Starting at the top line and ending at the bottom one, repeat the entries exactly and drop every picture.

[Information provided]:
*** Begin section ***

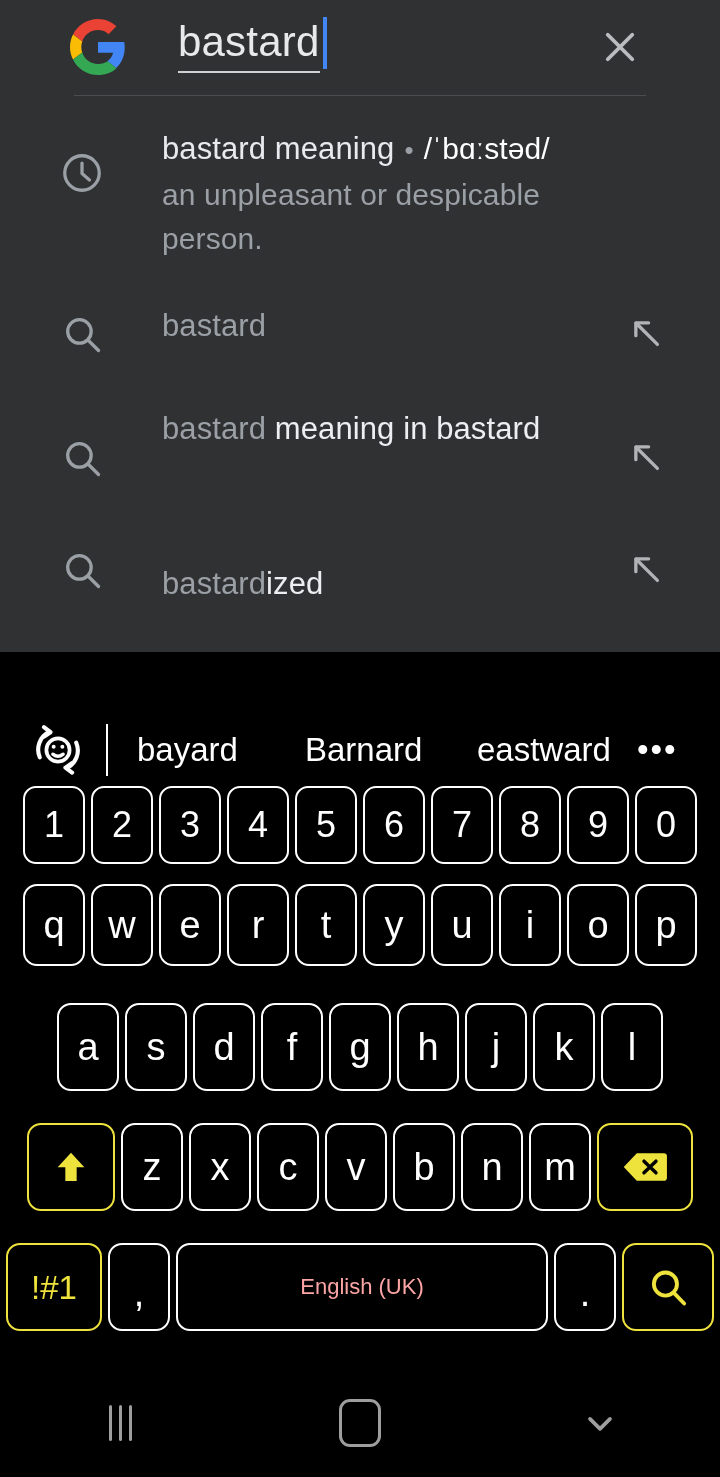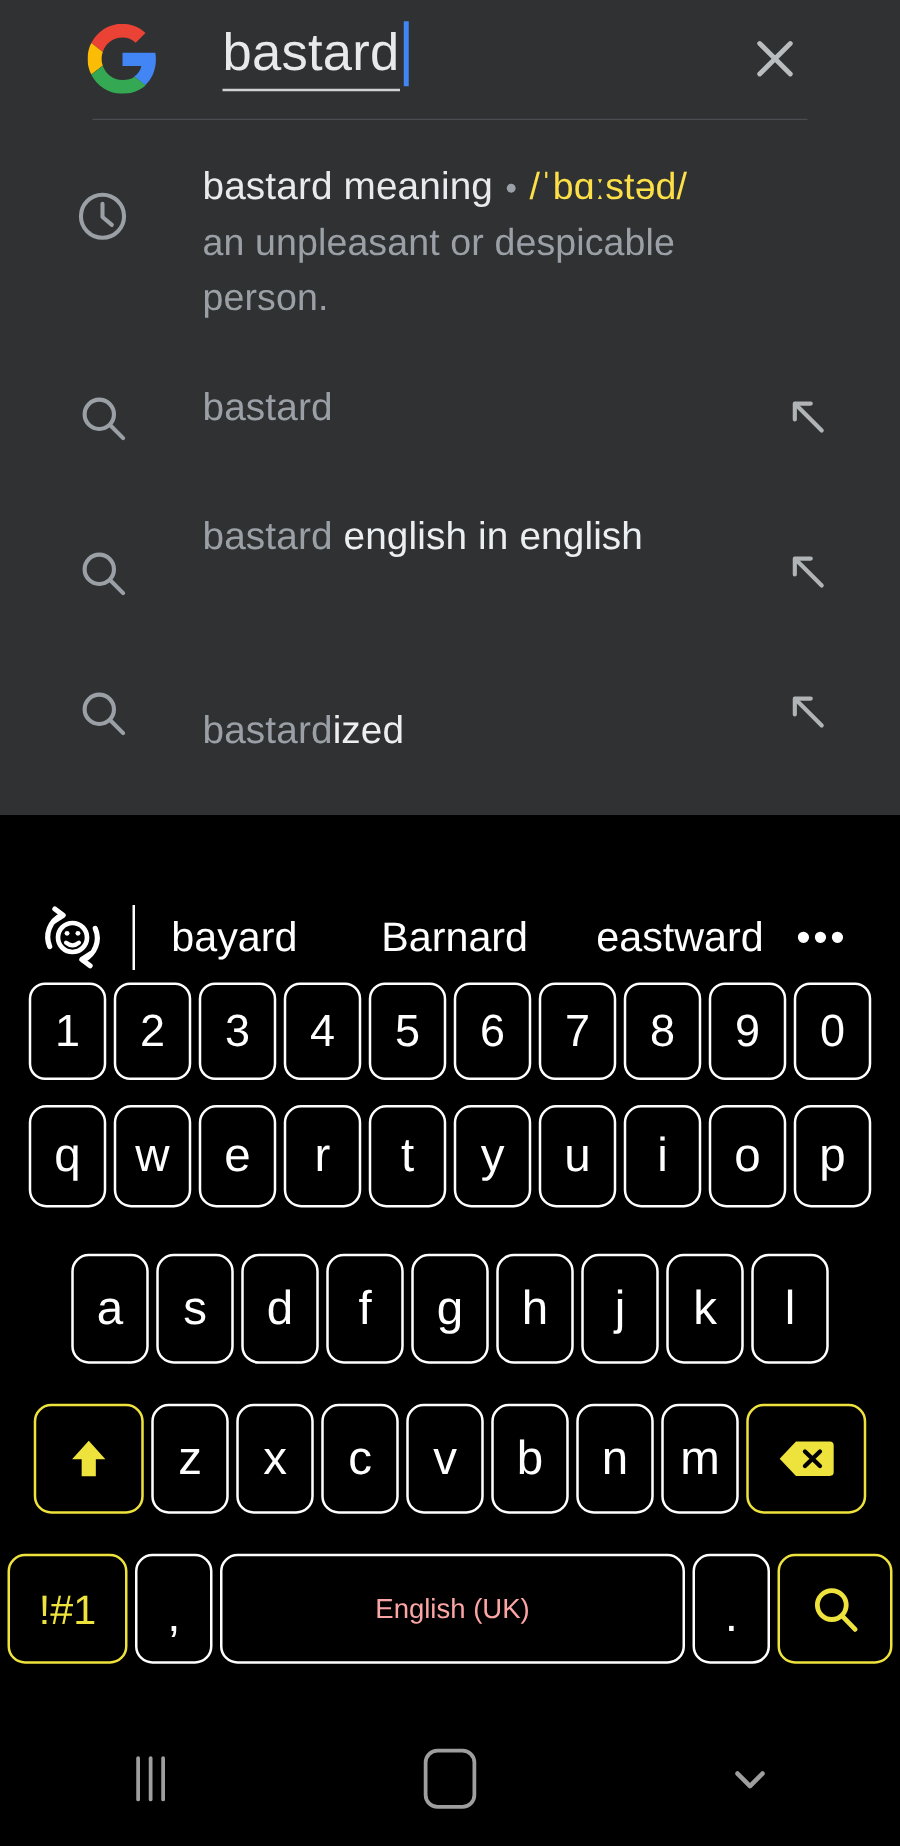"/ˈbɑːstəd/" .sugg-phonetic { color: #fde047 -> #ffffff }
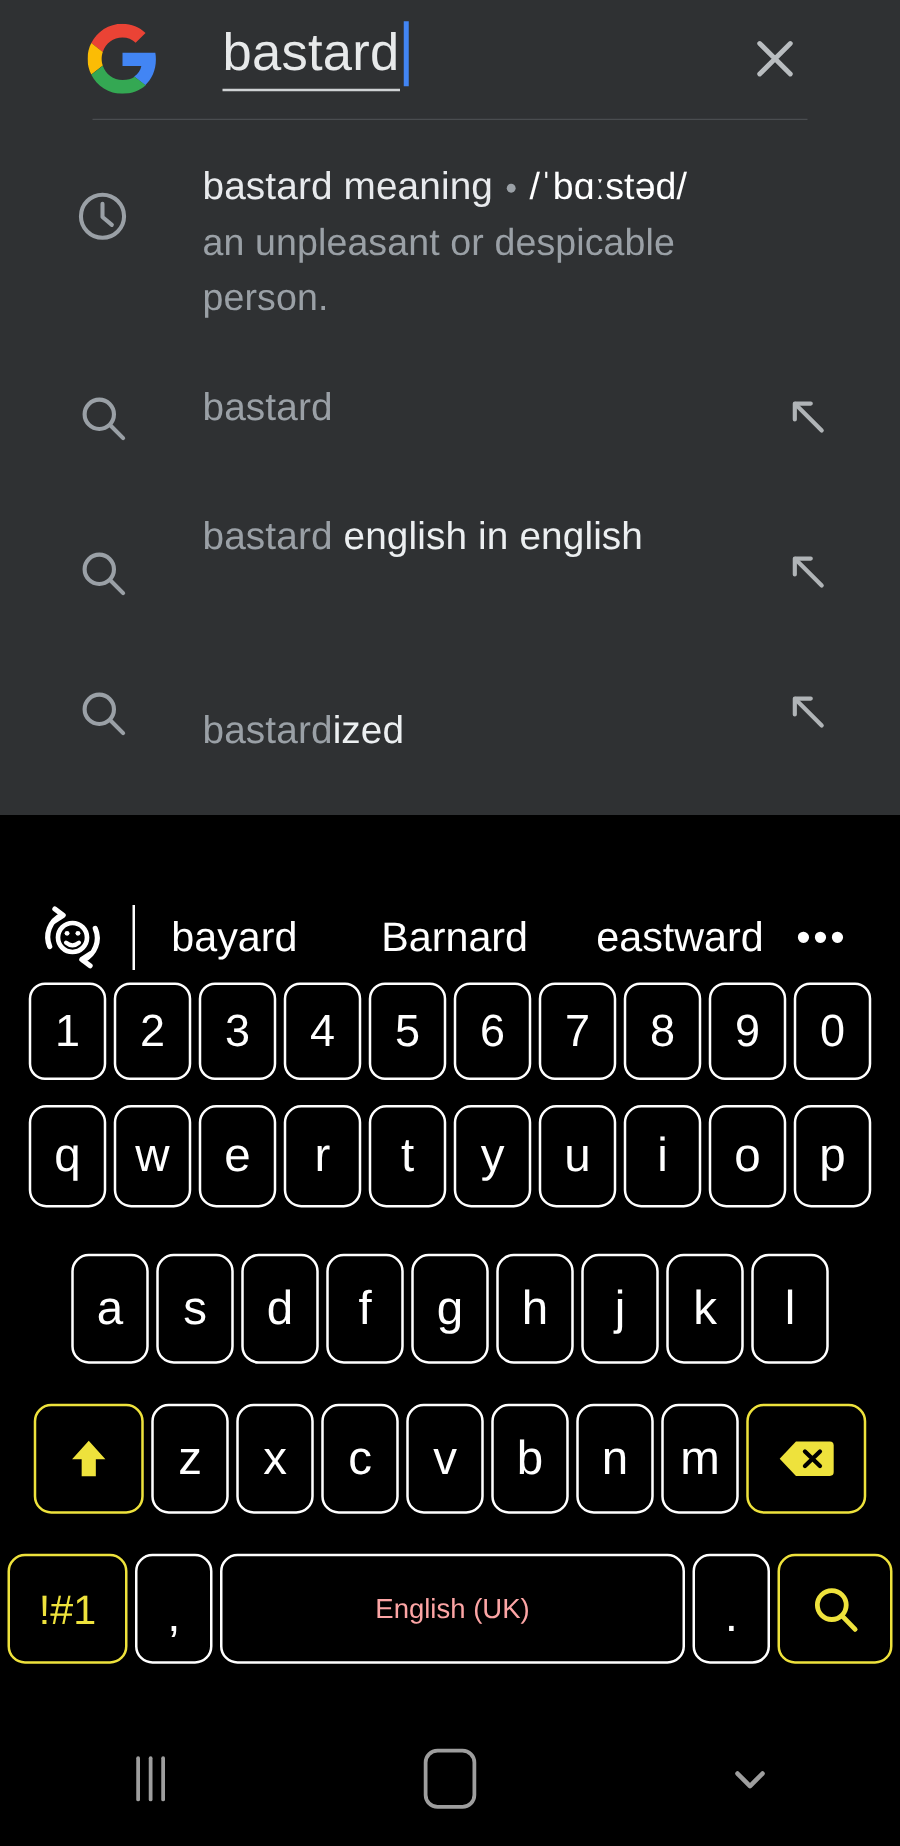"english in english" span.sugg-bright { text: english in english -> meaning in bastard }
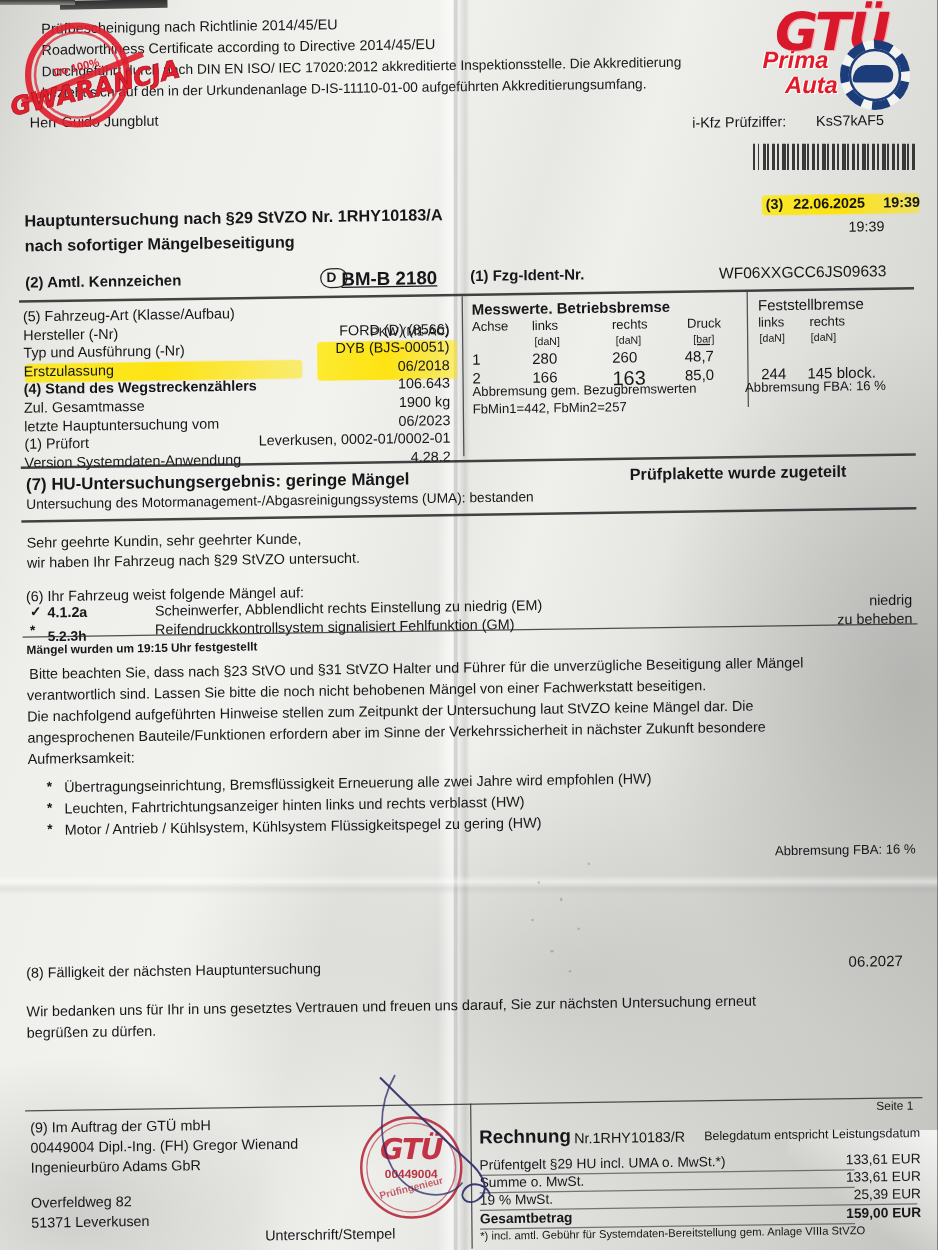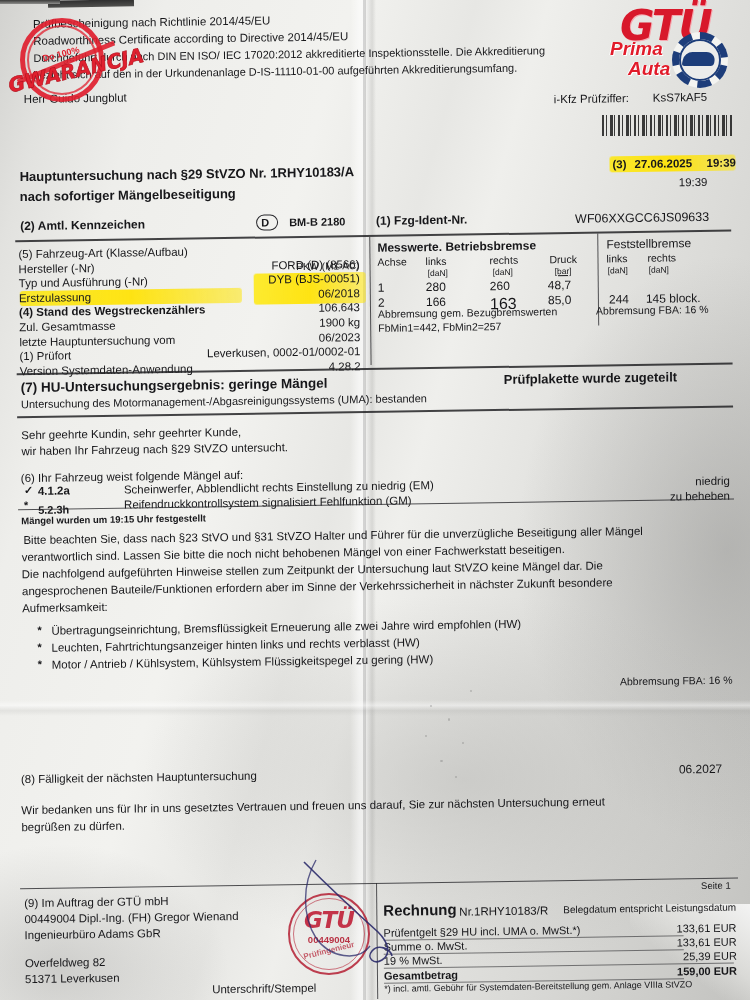"27.06.2025" div.t { text: 27.06.2025 -> 22.06.2025 }
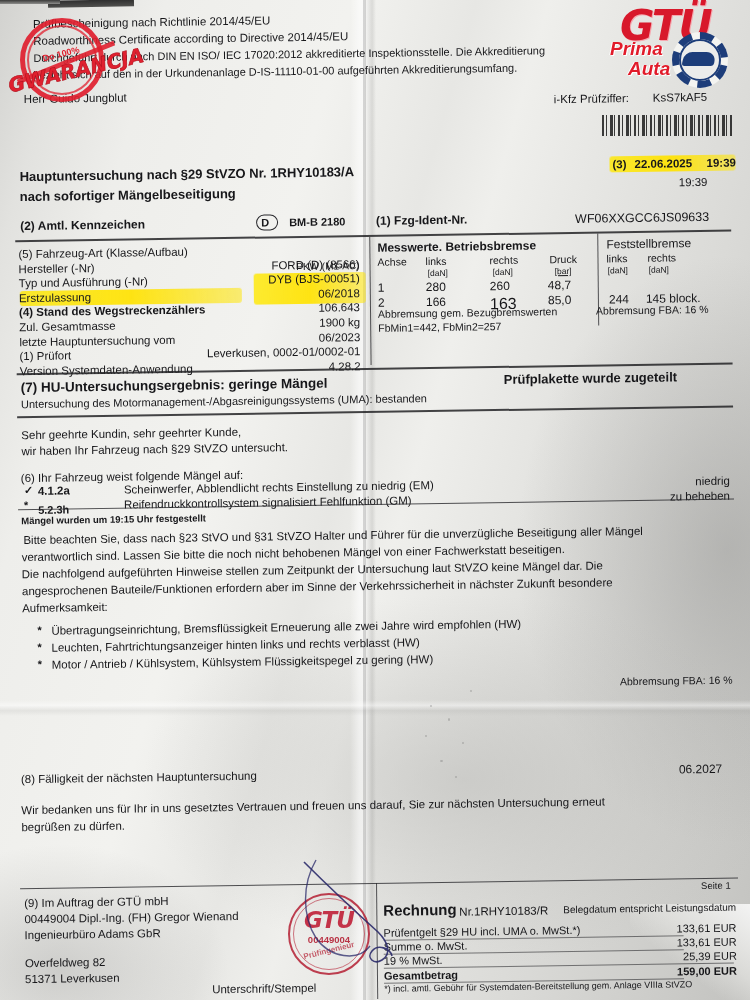"BM-B 2180" div.t { font-size: 11px -> 15px; left: 292px -> 276px; text-decoration: none -> underline }
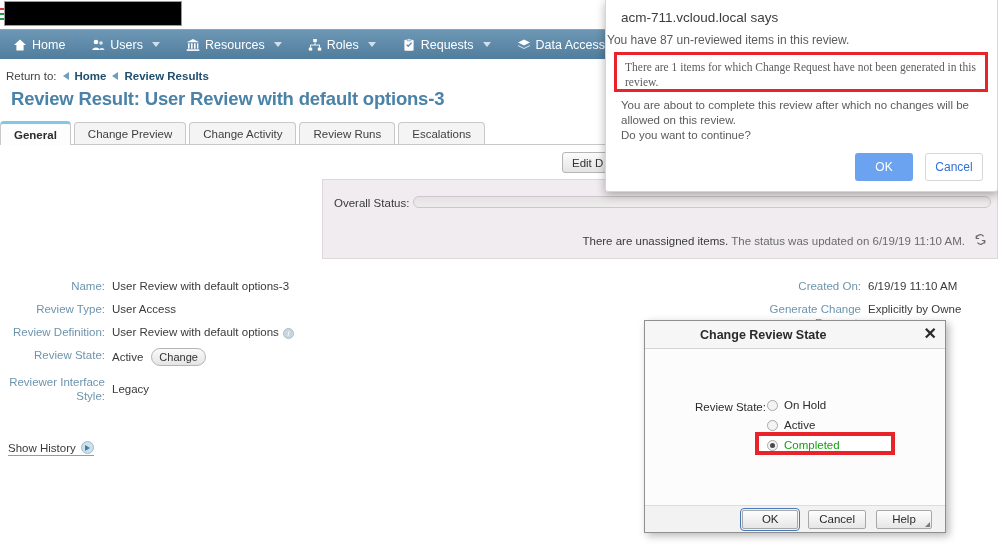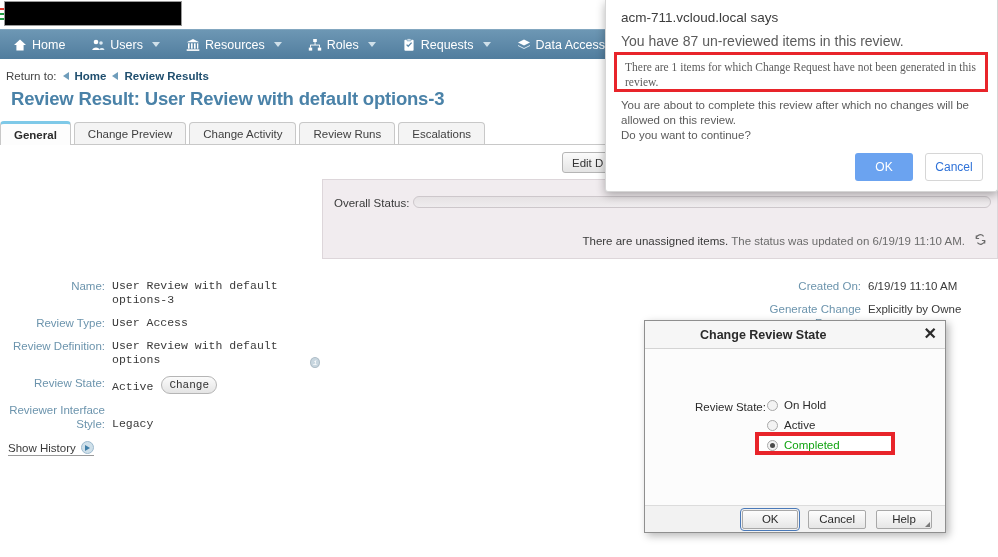"You have 87 un-reviewed items" .bd-line1 { font-size: 14px -> 12px; left: 15px -> 1px }
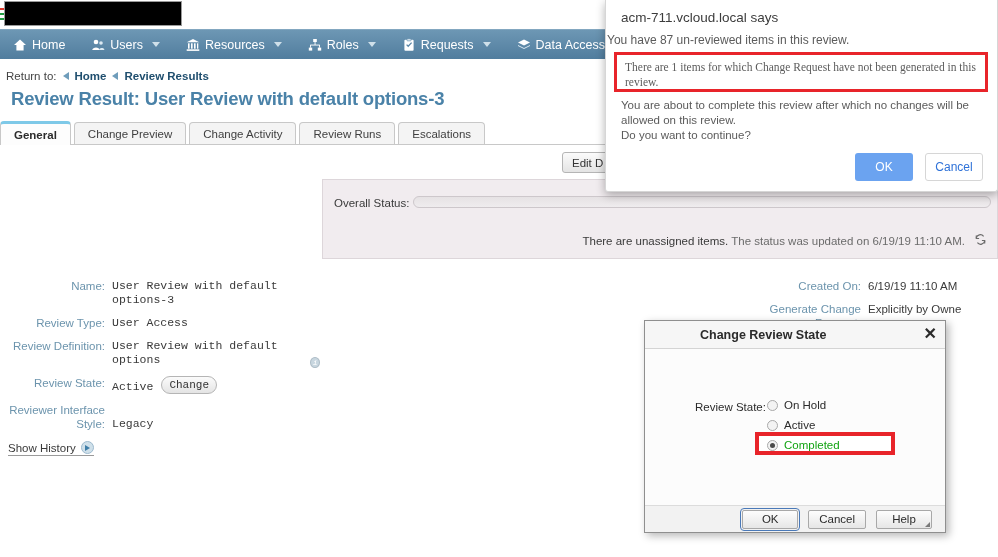"User Review with default options-3" .fields-left .fval { align-items: flex-end -> center; font-family: Liberation Mono, monospace -> none }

*** End section ***

[Output below]:
"/ˈbɑːstəd/" .sugg-phonetic { color: #fde047 -> #ffffff }
"english in english" span.sugg-bright { text: english in english -> meaning in bastard }
"27.06.2025" div.t { text: 27.06.2025 -> 22.06.2025 }
"BM-B 2180" div.t { font-size: 11px -> 15px; left: 292px -> 276px; text-decoration: none -> underline }
"You have 87 un-reviewed items" .bd-line1 { font-size: 14px -> 12px; left: 15px -> 1px }
"User Review with default options-3" .fields-left .fval { align-items: flex-end -> center; font-family: Liberation Mono, monospace -> none }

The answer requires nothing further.